TiMAT User Manual
28 February 2007
Table of Contents
TiMAT is an open-source, Java based set of scripts used for processing chip-chip tiling array experiments. Its four main functionalities are (1) smooth noisy signals, (2) optionally calculate false discovery rates, (3) identify enriched intervals and (4) identify peaks within these enriched intervals. While parts of TiMAT might be used in analyzing expression arrays, other parts, such as the symmetric null-p calculations are not appropriate for such experiments-- TiMAT is designed for chip-chip experiments.
The computing idiom is mostly that of command line application. Generally, each step of the processing is encompassed by a separate application which will usually take several command line arguments. Almost always one to three of these arguments are simply paths to necessary data files. Sometimes additional flags allow setting of computational parameters (ex. changing smoothing window sizes) or optional algorithmic steps (ex. switching off quantile normalization). In addition to this user manual, almost every TiMAT application has significant on-line documentation that can be accessed by running the application without any command line arguments. TiMAT has been run, at least, on Linux, OSX and MS Windows. While any platform that supports Java and the R statistical programming environment should work fine, TiMAT has been developed on Linux and OSX and a platform that has a sane and well supported command line environment (such as Linux or OSX) is recommended.

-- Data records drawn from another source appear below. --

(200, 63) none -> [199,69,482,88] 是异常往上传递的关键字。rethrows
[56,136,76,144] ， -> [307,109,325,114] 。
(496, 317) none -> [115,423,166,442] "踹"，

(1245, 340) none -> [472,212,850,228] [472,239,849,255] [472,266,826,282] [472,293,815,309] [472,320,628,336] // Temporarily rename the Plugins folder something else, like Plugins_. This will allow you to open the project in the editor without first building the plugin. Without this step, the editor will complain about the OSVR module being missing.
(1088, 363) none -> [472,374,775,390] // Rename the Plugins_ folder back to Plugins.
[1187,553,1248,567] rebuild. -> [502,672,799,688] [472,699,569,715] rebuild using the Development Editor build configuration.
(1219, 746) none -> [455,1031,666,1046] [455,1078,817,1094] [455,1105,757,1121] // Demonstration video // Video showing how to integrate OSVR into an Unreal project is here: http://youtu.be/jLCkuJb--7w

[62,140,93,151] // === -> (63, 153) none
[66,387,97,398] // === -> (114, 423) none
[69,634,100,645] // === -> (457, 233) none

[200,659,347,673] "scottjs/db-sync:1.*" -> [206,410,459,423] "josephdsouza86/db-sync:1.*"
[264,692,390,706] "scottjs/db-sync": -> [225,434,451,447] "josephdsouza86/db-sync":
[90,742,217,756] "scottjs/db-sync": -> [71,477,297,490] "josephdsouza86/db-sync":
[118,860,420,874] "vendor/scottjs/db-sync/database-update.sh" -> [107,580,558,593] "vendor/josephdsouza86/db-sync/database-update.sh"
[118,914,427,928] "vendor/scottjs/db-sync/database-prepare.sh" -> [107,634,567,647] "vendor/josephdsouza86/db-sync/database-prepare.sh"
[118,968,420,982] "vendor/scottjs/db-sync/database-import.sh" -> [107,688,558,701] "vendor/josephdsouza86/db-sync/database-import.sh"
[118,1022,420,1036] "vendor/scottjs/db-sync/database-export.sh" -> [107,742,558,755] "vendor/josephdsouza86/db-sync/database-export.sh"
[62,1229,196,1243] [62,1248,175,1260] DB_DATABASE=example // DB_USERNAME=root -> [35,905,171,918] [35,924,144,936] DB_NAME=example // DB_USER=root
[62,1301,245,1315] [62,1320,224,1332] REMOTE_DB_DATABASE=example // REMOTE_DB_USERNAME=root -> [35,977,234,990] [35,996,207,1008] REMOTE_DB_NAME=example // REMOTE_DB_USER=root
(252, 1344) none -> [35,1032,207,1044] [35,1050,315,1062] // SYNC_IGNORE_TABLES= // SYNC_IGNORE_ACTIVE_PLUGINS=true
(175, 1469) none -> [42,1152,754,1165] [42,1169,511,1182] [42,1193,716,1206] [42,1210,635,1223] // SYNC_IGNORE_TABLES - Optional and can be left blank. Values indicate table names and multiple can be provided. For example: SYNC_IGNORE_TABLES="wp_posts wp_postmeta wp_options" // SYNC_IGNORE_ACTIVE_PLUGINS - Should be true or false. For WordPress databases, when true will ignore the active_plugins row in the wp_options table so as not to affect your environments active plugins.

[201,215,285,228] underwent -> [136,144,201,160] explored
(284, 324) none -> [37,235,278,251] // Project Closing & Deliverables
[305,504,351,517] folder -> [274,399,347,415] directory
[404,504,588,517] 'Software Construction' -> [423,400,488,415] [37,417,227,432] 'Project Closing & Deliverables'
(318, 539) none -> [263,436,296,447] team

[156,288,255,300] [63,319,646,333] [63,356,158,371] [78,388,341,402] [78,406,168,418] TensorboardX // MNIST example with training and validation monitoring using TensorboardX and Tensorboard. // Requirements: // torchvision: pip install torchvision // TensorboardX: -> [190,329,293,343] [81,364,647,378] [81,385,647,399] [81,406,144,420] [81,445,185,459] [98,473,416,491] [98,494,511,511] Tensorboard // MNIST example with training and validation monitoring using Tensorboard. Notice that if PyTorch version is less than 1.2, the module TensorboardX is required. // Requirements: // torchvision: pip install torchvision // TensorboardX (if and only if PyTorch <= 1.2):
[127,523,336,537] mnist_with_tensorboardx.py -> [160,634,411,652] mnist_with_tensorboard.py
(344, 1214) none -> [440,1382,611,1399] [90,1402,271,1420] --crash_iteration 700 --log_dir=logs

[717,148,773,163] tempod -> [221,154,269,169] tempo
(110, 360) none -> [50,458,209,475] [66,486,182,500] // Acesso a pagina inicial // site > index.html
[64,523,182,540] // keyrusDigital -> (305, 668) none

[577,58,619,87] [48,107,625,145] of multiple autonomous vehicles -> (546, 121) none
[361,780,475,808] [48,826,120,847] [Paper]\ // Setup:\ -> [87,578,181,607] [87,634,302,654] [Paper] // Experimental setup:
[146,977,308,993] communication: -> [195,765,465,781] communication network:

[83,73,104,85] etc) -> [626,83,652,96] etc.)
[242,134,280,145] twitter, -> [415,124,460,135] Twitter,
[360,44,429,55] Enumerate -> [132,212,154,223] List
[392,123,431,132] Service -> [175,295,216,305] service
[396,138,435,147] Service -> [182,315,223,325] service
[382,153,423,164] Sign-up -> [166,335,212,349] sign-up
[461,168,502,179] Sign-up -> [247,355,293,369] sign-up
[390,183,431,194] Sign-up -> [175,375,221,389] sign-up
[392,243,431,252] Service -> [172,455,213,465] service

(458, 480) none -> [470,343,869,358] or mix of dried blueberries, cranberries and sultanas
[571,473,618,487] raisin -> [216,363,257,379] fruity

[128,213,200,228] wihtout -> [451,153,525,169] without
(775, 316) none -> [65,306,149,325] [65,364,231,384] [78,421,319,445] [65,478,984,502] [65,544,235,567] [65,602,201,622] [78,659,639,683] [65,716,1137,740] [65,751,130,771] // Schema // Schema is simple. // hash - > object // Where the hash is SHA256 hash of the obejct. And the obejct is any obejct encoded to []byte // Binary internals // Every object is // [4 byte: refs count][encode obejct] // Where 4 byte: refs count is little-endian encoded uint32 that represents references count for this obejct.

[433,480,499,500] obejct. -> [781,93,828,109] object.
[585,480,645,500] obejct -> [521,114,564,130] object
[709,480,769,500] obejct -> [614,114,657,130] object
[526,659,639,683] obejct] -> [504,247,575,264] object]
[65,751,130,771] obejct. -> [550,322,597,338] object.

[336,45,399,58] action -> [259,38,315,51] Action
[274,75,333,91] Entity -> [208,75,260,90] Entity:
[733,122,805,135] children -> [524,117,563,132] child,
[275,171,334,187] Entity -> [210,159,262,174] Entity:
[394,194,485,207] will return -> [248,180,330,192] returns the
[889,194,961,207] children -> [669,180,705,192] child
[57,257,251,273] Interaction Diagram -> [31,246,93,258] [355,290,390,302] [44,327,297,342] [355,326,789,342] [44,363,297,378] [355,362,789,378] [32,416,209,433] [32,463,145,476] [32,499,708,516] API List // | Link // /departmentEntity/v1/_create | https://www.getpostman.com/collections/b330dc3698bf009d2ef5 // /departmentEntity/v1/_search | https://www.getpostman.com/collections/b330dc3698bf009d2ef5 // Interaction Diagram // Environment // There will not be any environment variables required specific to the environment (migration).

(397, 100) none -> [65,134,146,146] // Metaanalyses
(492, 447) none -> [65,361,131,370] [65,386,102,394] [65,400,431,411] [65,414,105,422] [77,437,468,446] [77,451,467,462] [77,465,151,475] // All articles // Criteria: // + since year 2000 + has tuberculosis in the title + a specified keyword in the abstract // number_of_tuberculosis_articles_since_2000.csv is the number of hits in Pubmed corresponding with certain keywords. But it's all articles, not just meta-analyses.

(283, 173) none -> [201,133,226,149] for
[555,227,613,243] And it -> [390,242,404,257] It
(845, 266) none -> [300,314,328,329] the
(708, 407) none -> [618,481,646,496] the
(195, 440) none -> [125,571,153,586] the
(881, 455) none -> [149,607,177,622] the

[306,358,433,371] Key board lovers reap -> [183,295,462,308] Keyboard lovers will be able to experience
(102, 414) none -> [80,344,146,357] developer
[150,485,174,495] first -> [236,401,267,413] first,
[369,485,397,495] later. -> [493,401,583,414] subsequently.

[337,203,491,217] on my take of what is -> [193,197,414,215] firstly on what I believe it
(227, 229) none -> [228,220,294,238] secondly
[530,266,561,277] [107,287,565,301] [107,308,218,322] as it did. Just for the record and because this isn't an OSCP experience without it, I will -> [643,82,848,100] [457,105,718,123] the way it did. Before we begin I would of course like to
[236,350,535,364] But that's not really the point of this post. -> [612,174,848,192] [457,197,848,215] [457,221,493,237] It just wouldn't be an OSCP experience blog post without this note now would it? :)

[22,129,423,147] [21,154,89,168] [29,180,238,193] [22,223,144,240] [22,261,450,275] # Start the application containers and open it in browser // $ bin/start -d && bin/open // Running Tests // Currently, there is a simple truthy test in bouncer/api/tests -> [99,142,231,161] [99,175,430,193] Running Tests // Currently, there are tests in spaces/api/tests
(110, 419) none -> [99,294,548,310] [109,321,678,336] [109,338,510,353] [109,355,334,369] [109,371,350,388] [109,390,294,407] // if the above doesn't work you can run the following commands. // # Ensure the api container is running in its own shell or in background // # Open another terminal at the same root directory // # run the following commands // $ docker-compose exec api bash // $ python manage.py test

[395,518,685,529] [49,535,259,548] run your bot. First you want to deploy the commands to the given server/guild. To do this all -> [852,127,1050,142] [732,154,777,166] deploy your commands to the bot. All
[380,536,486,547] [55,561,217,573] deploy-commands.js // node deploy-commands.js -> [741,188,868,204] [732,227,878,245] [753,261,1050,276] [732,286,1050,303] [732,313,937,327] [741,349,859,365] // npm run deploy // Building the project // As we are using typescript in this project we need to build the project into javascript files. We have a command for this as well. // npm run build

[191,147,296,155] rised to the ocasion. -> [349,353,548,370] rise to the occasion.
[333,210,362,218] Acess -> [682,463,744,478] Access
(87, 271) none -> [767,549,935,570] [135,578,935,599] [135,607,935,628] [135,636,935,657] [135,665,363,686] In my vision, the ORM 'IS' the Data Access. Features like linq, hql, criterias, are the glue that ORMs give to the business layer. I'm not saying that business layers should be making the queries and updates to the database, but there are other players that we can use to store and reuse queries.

A number of bash shell scripts are included with the TiMAT bundles that should be useful with minor modifications on, of course, bash shells.
TiMAT processing starts with a chip vendor's aligned probe intensity matrix file, such as an Affymetrix .CEL file or Nimblegen .pair. TiMAT does not read the tiff or other image files produced directly by chip scanners. Currently, the software supports Affymetrix and Nimblegen chips with a framework that should be easily extensible to other chip vendors such as Agilent. Between this entry point and the final .gff, .sgr and .Report files, TiMAT uses a number of its own file formats. The important ones will be discussed further while considering the TiMAT processing pipeline.
BackgroundTiMAT has its development roots as a software prototype that started with strategies used with expression arrays, such as quantile normalization, and building from there. As such the code base evolved quickly with many ad hoc features in competition to produce the most useful and clean results. Now a few years and several iterations old, the program is beginning to stabilize and some refactoring has simplified the code. For the hacker, this prototyping will be evident in the underlying design as redundancies or vestigial features. To the end-user, one will find a number of applications bundled with TiMAT that are better or not-so-well supported depending on how much they've been used. This user manual mostly focuses on the applications used most frequently (and hence best supported) by the BDTNP. However, there may very well be useful code in the source tree not discussed here... users are encouraged to dig around. On that note, some features have disappeared during the evolution, though the TiMAT website usually maintains an archive of older releases. While the software is released as is, in general the goal is that the releases differ in features, not number of bugs! Older versions should work adequately and may have features not in new versions or visa versa. Be aware that versions are not always backward compatible.